I am trying to copy data from one DB to another, but DB_OUTPUT_TABLE is taking about 30 mins for 10,000 records.
Total data size is 200 GB.
Although extracting data is really fast 47s for about 10000 records and a few min for 3.5GB extract(.txt).
I should be able to do this data transfer in about a 3-4 hours.
Can some one please help me on this??
Dear mohit3688,
Could you please provide more information about your issue?
- Which version of CloverETL do you have?
- Which DBs in which versions do you have?
- How do the records look like? Could you provide also a sample of your data as well as metadata used (or the whole graph, if possible)?
- How much memory did you assign to your graph?
- Does the size 200GB apply for all your records or for the mentioned 10.000?
Thank you in advance.
Kind regards,
- I am using clover 3.1.2
- Both the DBs are Oracle Database 11g Enterprise Edition Release 11.2.0.2.0 - 64bit Production.
- About DB
- about 300 tables
- lots of joins between tables, some have upto 10.
- no. of records in table vary from few 100 to tens of millions, one I know has 75 mn records.
- Have attached sample graph.
- I did not allocate any memory explicitly to the graph.
- 200 GB is the all the data that needs to be transferred
- I started out with top 10,000 records of a single table for testing purpose only.
To get an estimate of time.
Dear mohit3688,
Let’s simplify it for now. When we find out the bottleneck, we can continue with some more advanced situations.
- We can ignore joins as they are not part of the graph.

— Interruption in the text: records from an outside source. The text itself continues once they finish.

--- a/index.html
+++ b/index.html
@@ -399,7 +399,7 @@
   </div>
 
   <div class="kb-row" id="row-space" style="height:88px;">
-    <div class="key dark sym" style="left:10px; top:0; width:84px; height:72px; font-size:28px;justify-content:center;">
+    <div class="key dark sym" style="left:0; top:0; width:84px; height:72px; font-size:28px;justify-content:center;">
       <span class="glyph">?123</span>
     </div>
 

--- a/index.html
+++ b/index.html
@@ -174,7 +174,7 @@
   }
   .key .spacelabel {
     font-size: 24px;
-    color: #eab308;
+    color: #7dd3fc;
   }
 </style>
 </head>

- You are writing into one table in your example graph so we can again ignore the rest of the tables.
- We have 10.000 records taking 30 minutes for the writing. We can ignore the rest of the records.

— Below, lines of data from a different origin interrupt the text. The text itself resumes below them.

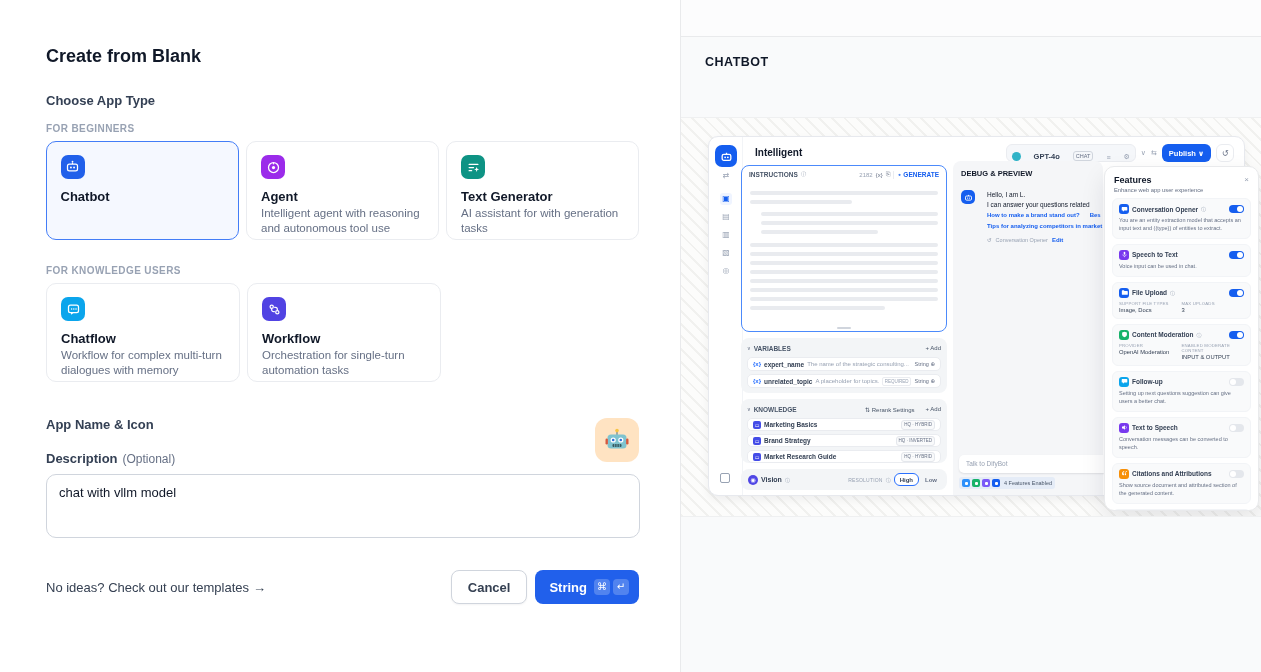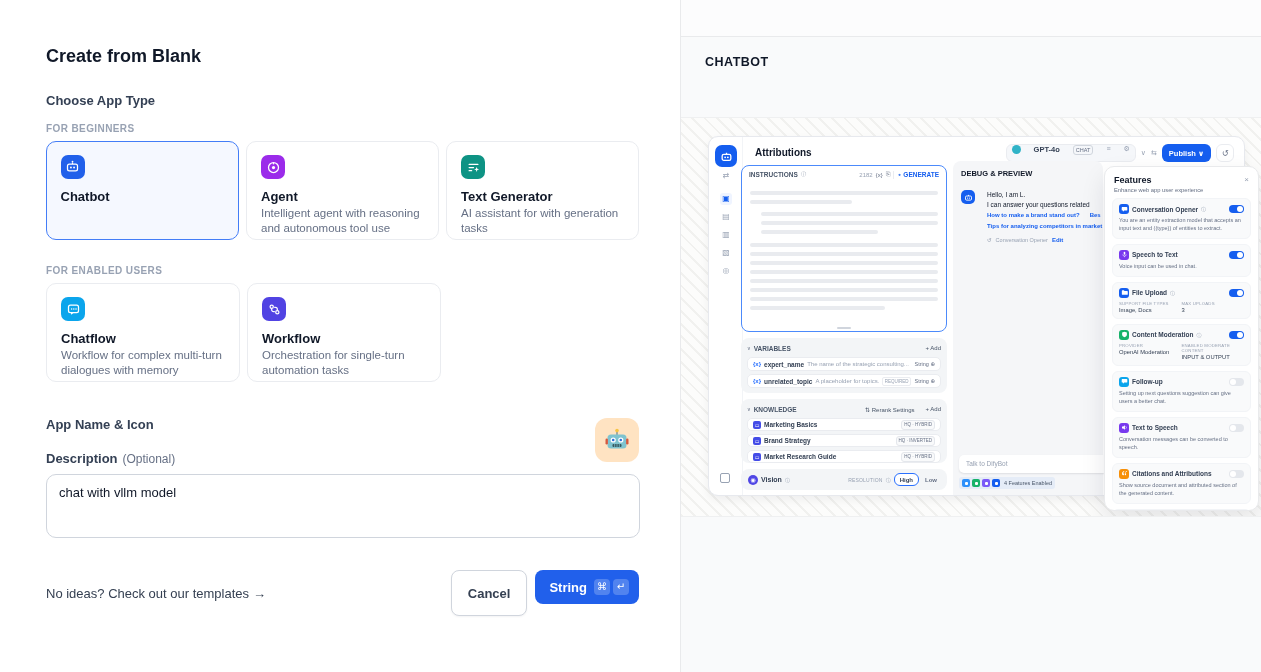--- a/index.html
+++ b/index.html
@@ -290,7 +290,7 @@
           <div class="pv-bottomicon"></div>
         </div>
 
-        <div class="pv-title">Attributions</div>
+        <div class="pv-title">Intelligent</div>
         <div class="pv-topright">
           <div class="model-pill">
             <span class="model-dot" style="background-color: rgb(48, 179, 199);"></span>

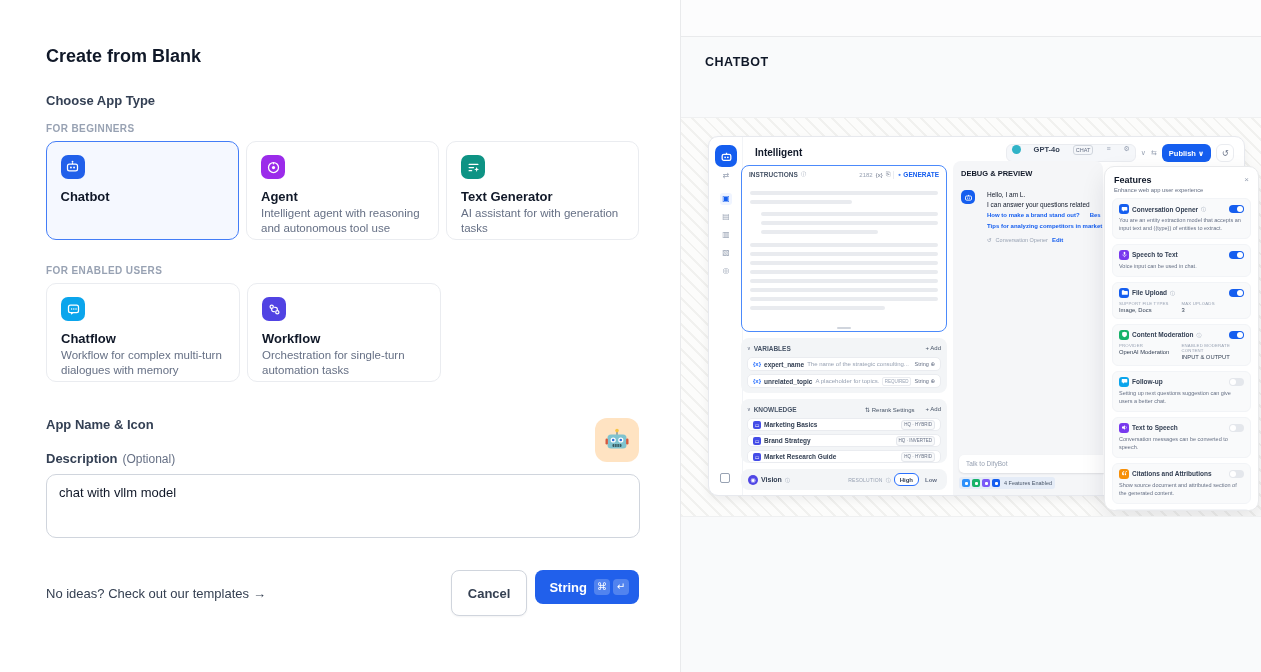--- a/index.html
+++ b/index.html
@@ -57,7 +57,7 @@
   .pv-bottomicon { position:absolute; left:11px; bottom:12px; width:10px; height:10px; border:1px solid #98A2B3; border-radius:2px; }
   .pv-title { position:absolute; left:46px; top:10px; font-size:10px; font-weight:bold; color:#101828; }
   .pv-topright { position:absolute; right:10px; top:7px; display:flex; align-items:center; gap:5px; }
-  .model-pill { display:flex; align-items:flex-start; gap:13px; height:18px; background:#F5F7FA; border:1px solid #EAECF0; border-radius:6px; padding:0 5px; }
+  .model-pill { display:flex; align-items:flex-end; gap:13px; height:18px; background:#F5F7FA; border:1px solid #EAECF0; border-radius:6px; padding:0 5px; }
   .model-dot { width:9px; height:9px; border-radius:50%; background:#30B3C7; }
   .model-name { font-size:7.5px; font-weight:bold; color:#344054; }
   .model-tag { font-size:5.5px; color:#667085; border:1px solid #D0D5DD; border-radius:3px; padding:0 2px; line-height:8px; }

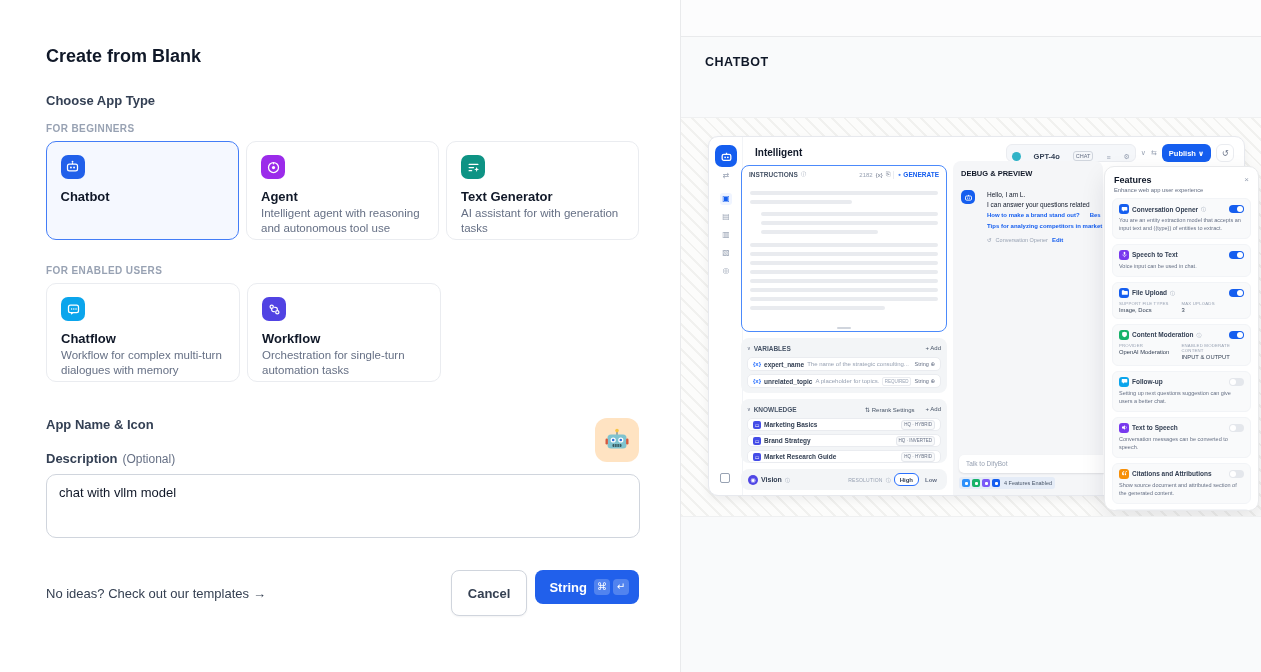--- a/index.html
+++ b/index.html
@@ -190,7 +190,7 @@
       </div>
     </div>
 
-    <div class="group-label adv">FOR ENABLED USERS</div>
+    <div class="group-label adv">FOR KNOWLEDGE USERS</div>
     <div class="cards">
       <div class="card">
         <div class="tile" style="background-color: rgb(11, 165, 236);">

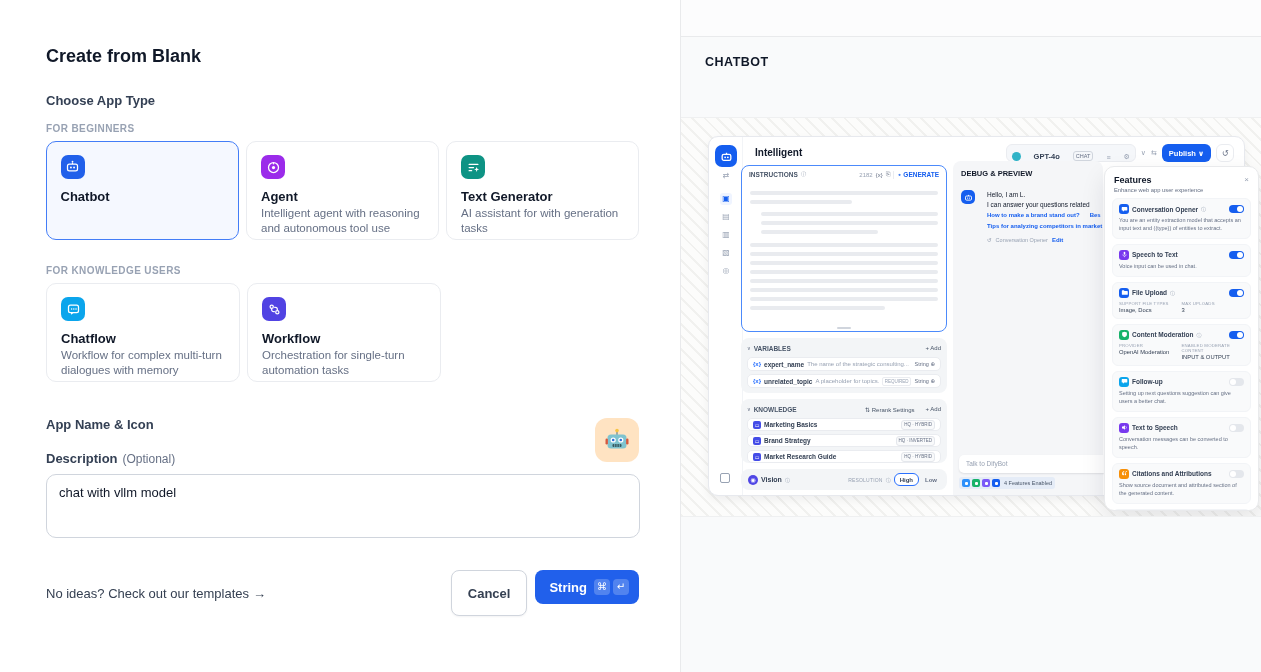--- a/index.html
+++ b/index.html
@@ -31,7 +31,7 @@
   .tpl-link { font-size:13px; color:#354052; cursor:pointer; }
   .tpl-link .arrow { margin-left:4px; }
   .btns { display:flex; gap:8px; }
-  .btn-cancel { height:46px; padding:0 16px; background:#fff; border:1px solid #D0D5DD; border-radius:8px; font-size:13px; font-weight:bold; color:#354052; display:flex; align-items:center; cursor:pointer; box-shadow:0 1px 2px rgba(16,24,40,.05); font-family:inherit; }
+  .btn-cancel { height:34px; padding:0 16px; background:#fff; border:1px solid #D0D5DD; border-radius:8px; font-size:13px; font-weight:bold; color:#354052; display:flex; align-items:center; cursor:pointer; box-shadow:0 1px 2px rgba(16,24,40,.05); font-family:inherit; }
   .btn-create { height:34px; padding:0 10px 0 14px; background:#2160EB; border:none; border-radius:8px; font-size:13px; font-weight:bold; color:#fff; display:flex; align-items:center; gap:7px; cursor:pointer; font-family:inherit; }
   .kbd { width:16px; height:16px; border-radius:4px; background:rgba(255,255,255,.22); font-size:10px; line-height:16px; text-align:center; font-weight:normal; }
   .kbd + .kbd { margin-left:-3px; }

- DBInputTable works fine according to your description so we can ignore it. Just read the first 10.000 records, save them into csv file and then use UniversalDataReader (UDR) and read this file.
So now, we have your simple graph with UDR reading csv file consisting of 10.000 records and saving the records into one db table.
Things that may help: (Please try them one by one to see, which one helped you in case of any improvement.)
- Assign as much memory as possible to your graph. It will come handy especially with all 200GB of your data. Run → Run Configurations… → -Xmx
- Set batch mode to true with Batch size e.g. 1.000 and Commit interval e.g. 5.000 records.
- Run the same graph in our latest version 3.5.M1 evaluation version to see whether we fixed some bug preventing you from quicker processing.
- Run the same graph and save the data into some other db, e.g. MySQL.
Additional questions:
- Do you have also CloverETL Server (If so, how much memory did you assign to it?) or you have just a local project in Designer?
- How big is the file with 10.000 records in terms of MBs?
- Which version of Oracle JDBC driver are you using?
- How much time took run of the graph with each suggested improvement?
- Can you watch the graphs in jvisualvm during the tests? Are there any unusual spikes or values?
Thank you.
Kind regards,